Perhaps you could learn Latin; that was a universal language for learned people, right? You will be able to communicate with other learned people, right? Right? I've been reading about how even Latin had dialects. Is 'V' pronounced "vee" or "wee"? Is it "vivat" or "wiwat"? "Veni vidi vici" or "Weni Widi Wici"? Would you pronounce the "C" in Caesar as "see" or as "kai". Both are correct, in the middle ages. During Rome's imperial days, it would have been pronounced "kai-sar" by the elites and those that wrote the poetry. Language historians believe that the lower classes might have said "see-sar" in the same way that the lower classes of London drop the "h" from many words. Caesaria is now called Kayseri, in Turkey. Kaiser is the German derivation of Caesar. In French, and then English, the "kai" sound migrated to a "see". Spanish kept the "kai" of the "C" but pronounced the "S" and "R" sounds differently. Italian turned the "C" into a "jay" sound over the centuries.

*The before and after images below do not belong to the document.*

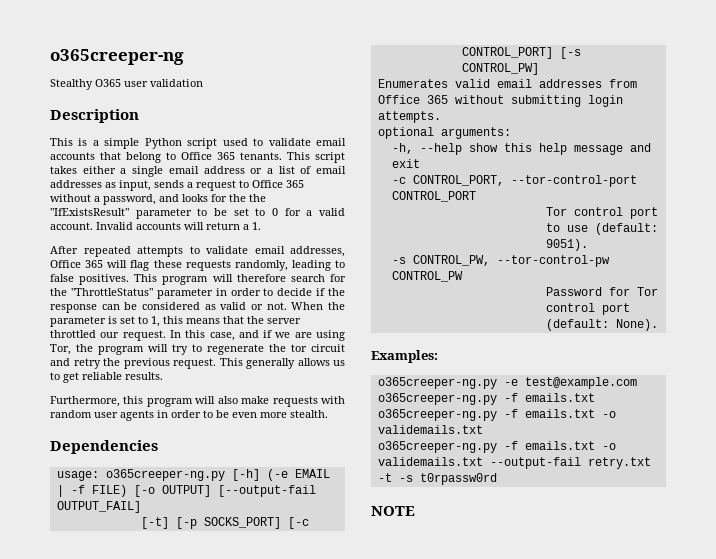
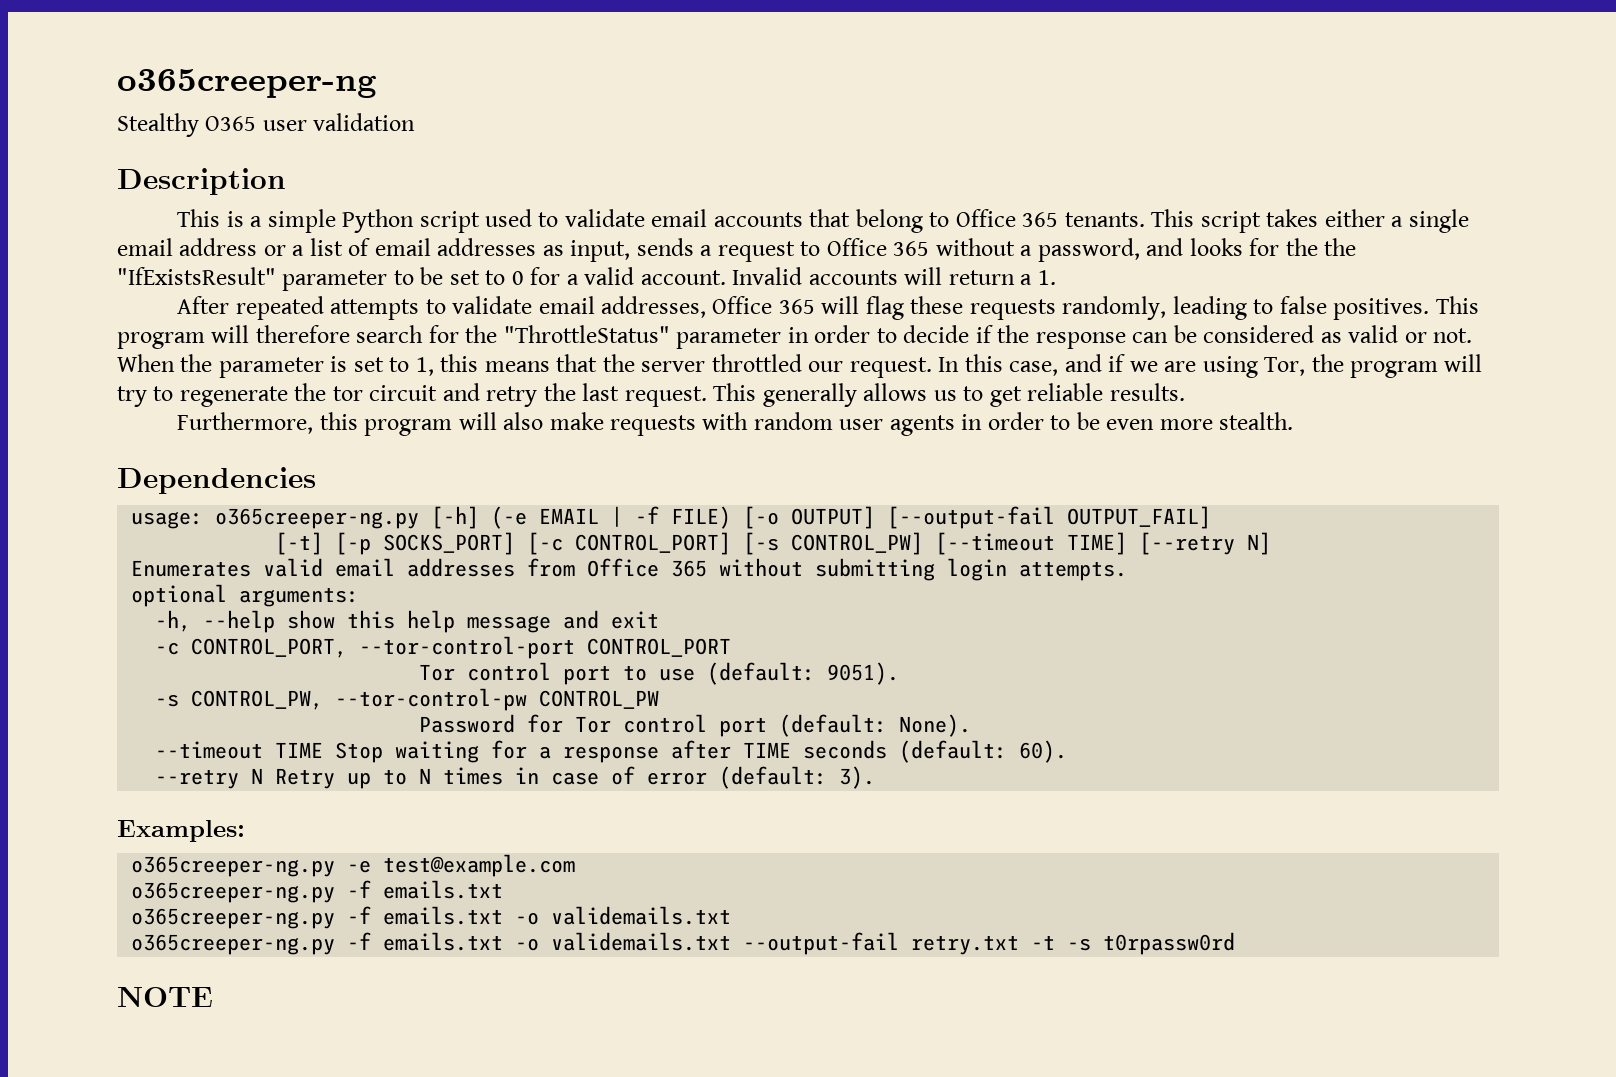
- In this case, and if we are using Tor, the program will try to regenerate the tor circuit and retry the previous request.
+ In this case, and if we are using Tor, the program will try to regenerate the tor circuit and retry the last request.
- [-t] [-p SOCKS_PORT] [-c CONTROL_PORT] [-s CONTROL_PW]
+ [-t] [-p SOCKS_PORT] [-c CONTROL_PORT] [-s CONTROL_PW] [--timeout TIME] [--retry N]
+ --timeout TIME Stop waiting for a response after TIME seconds (default: 60).
+ --retry N Retry up to N times in case of error (default: 3).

The pronunciation of Caesar could be an article all on its own. You probably won't be able to communicate with the average person, but you might be able to get into a university library and ask for a book. 

Idioms would also be an issue for us. Not only would most of our modern day idioms make no sense to someone from the Middle Ages, (just think of explaining "swipe left" to someone who lived before cell phones were invented) but their idioms might have no meaning to us. If it's 300 years before china reaches Europe, then a bull in a china shop would make no sense. And trying to change the idiom (a bull in the pottery shed) might earn you a dirty look and a "Why didn't you just say clumsy?" "Shaka when the walls fell" only makes sense if you've seen one episode of one TV show. "To the word and to the letter" makes sense to us, or should. As does "Once an abbot", but what does "To drink like a Pope" really mean? Without the cultural context we only have a 50/50 chance of figuring it out: drink a lot or alcohol, or no alcohol? It depends on which Pope we're talking about, because the phrase is attributed to several Popes, some who abstained from sin and others who acted in most un-Pope like fashions, and using that phrase in an insulting manner might get you arrested for heresy. 

Many books have been written about how language has changed over the centuries, so I won't spend any more time on it, in this article. I was planning on a single article covering language, clothing, and mannerisms, but I decided to split it into three separate articles so that readers won't be overwhelmed by my rambling. Part two will cover what to wear and part three will cover how to act.